Black silicon sensors for molecular contamination

Cages for cells on black Si. Mechanical stimulation/stress induced on cells can be tracked in time as cells are confined in the cages

July 2013

Black silicon provides a unique platform for a non-reflecting, all-direction-absorbing surface, which can be used for sensing and fingerprinting of molecular and microbial contamination. This is done by sensing the light scattered in air, water, food, body fluids by various compounds.

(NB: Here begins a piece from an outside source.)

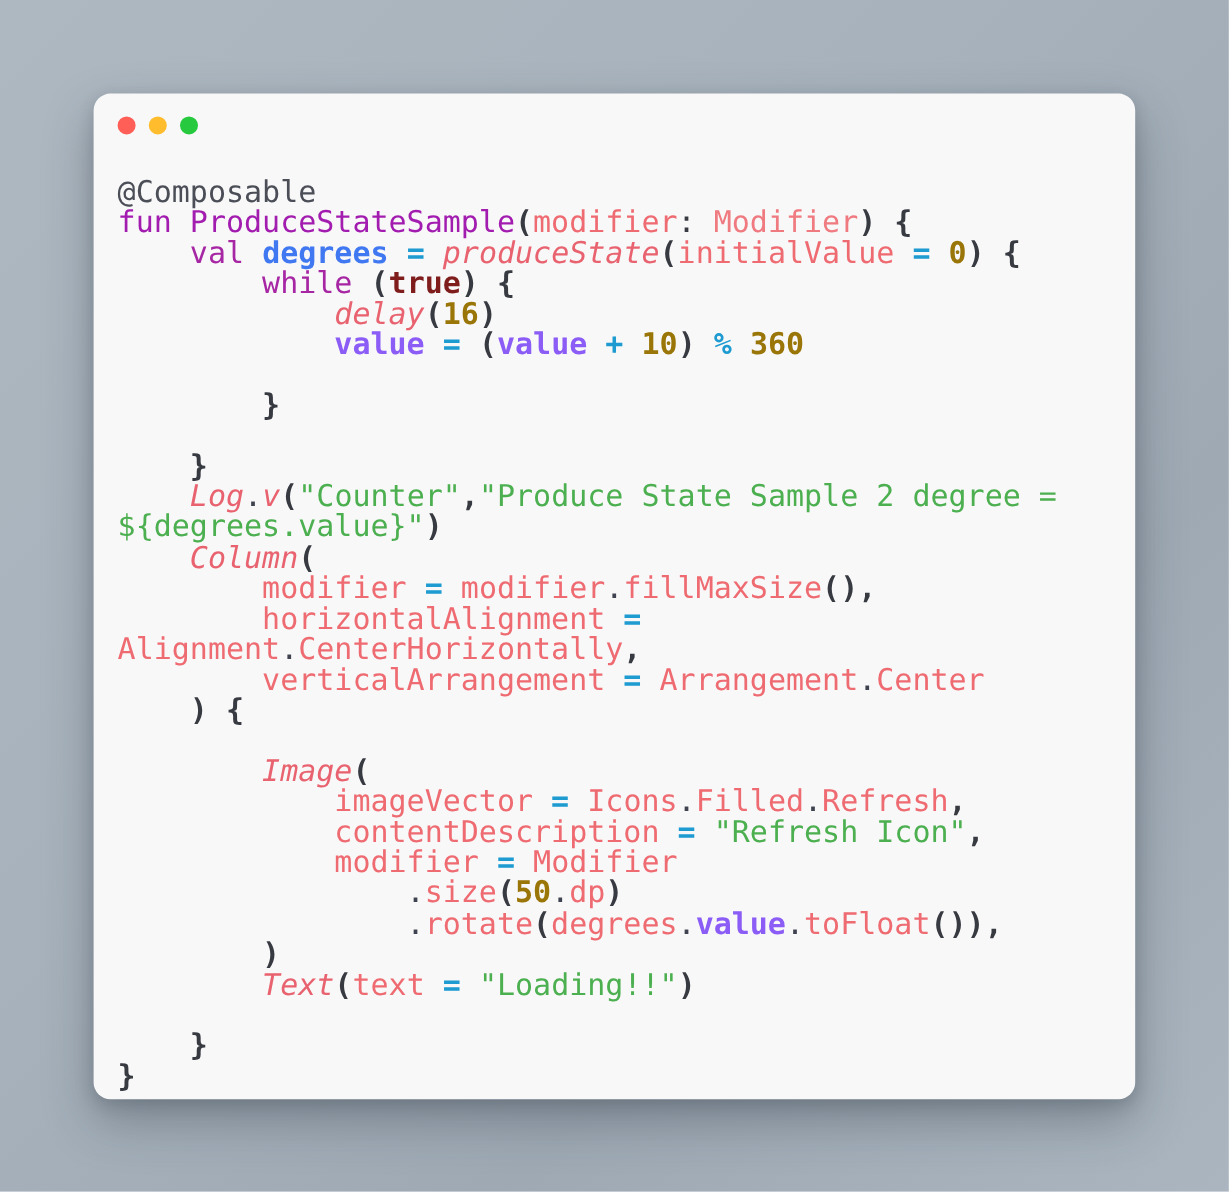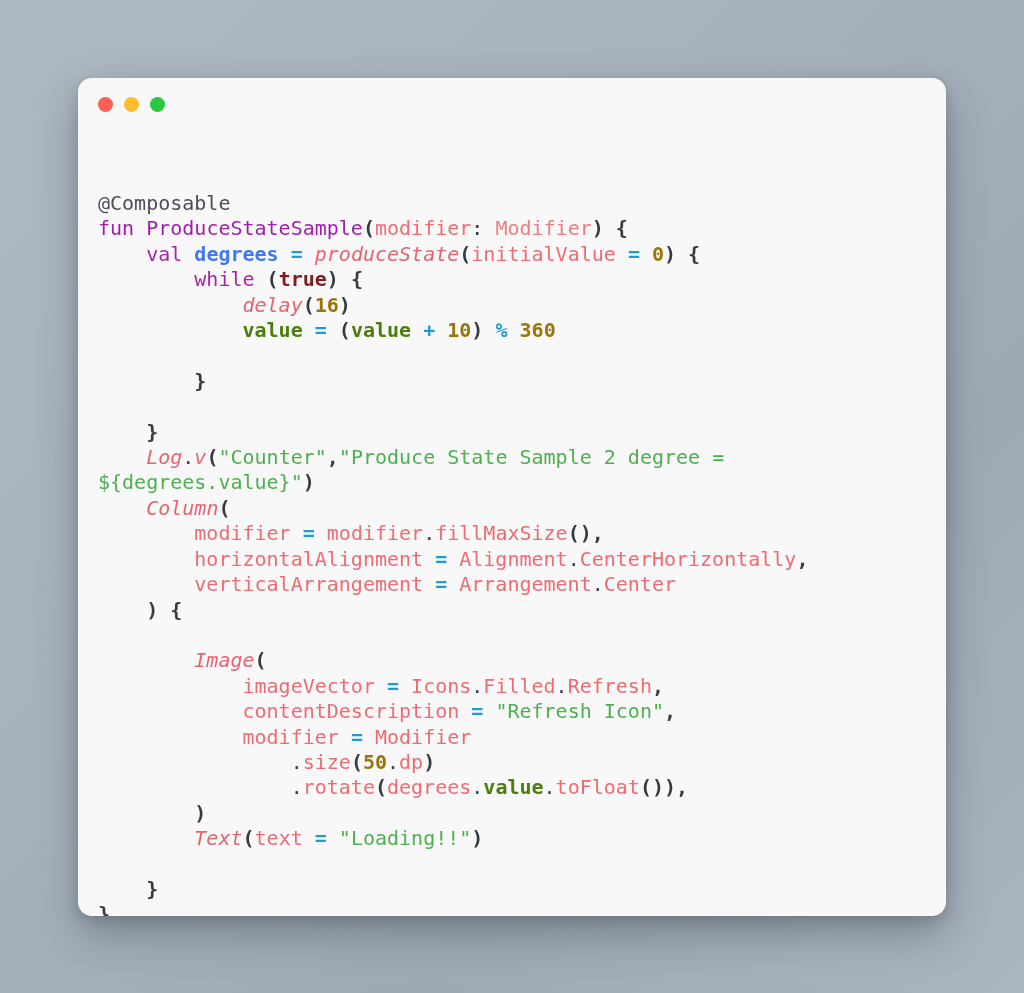"@Composable" .code-area { font-size: 20px -> 25px; margin-top: 44px -> none }
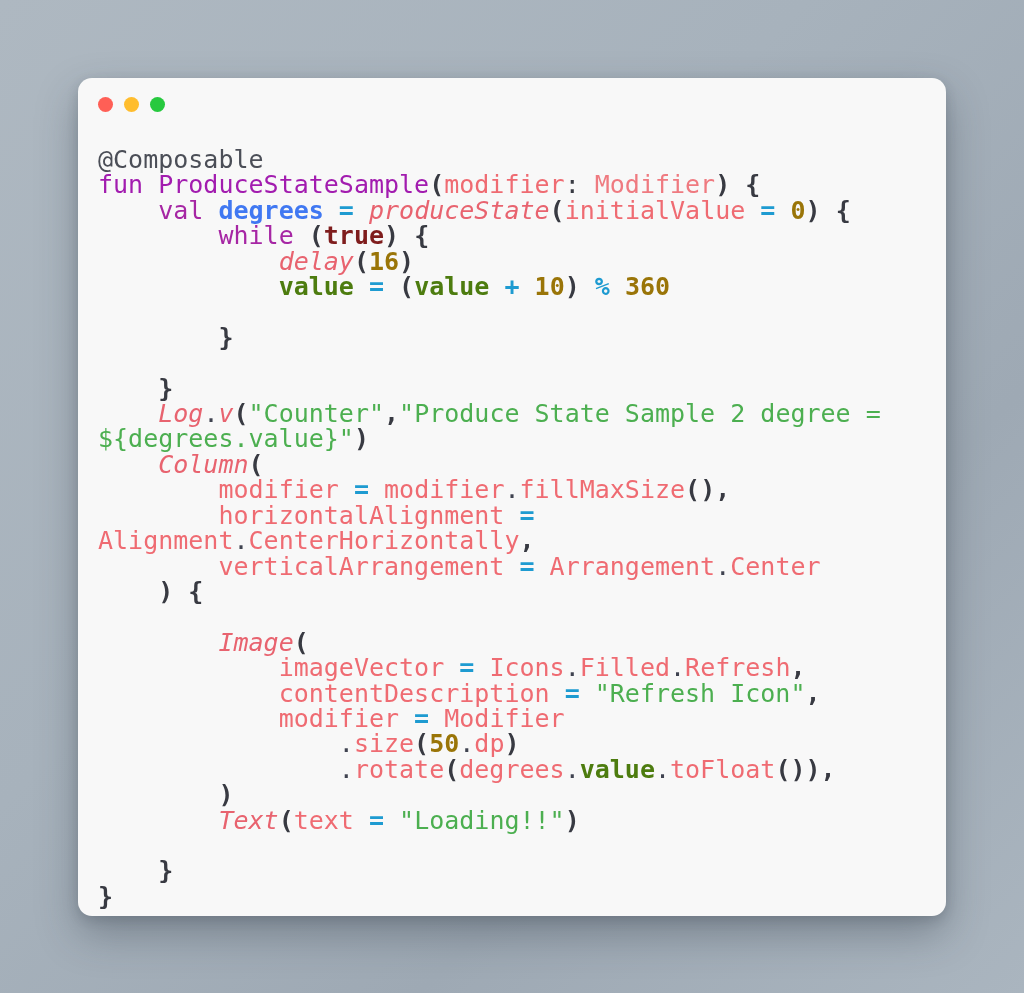"value" .t-prop { color: #4d7c0f -> #8b5cf6 }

Detection of dyes from a family of carcenogenic compounds was made using black silicon. Nano-textured surfaces of black silicon are suitable as practical, cheap, single-use substrates for efficient measurements in water, food or medical fields. Their sensitivity of detection is superior to the commercial Klarite substrates currently used in industry.

A team of MCN engineers and Swinburne PhD students led by Professor Saulius Juodkazis perfected efficient, large-area fabrication of black silicon using plasma processing, after which they carried our different characterisation tests. These showed that black silicon substrates can be used as substrates for laser fabrication, sensors for light scattering and detection of tiny numbers of molecules. Black silicon is highly absorbant of light rays, with only 1% of light reflected from its surface, as opposed to the usual 35% of reflected light on other materials.

The most interesting outcome of this project is the demonstration that black silicon can be used as a sensing substrate. This was not initially obvious as the low reflectivity makes it a challenge to detect light scattered from black silicon. The group showed that this is not an issue for reaching high sensitivity performance. This is significant as a few millimetres of commercially available Klarite sensors cost more than a few inches of black silicon.

Single use sensors are must in the medical, food, water and air control industries. Black silicon can become a platform to develop such sensors using new, label-free and established surface functionalisation technologies.

The group plans to fabricate die-chips of black silicon for sensing and make them ready to use after coating with gold film. Black silicon substrates are promising for bio-physics research with the possibility for strongly influencing cell membrane functions with nano-needles of black silicon.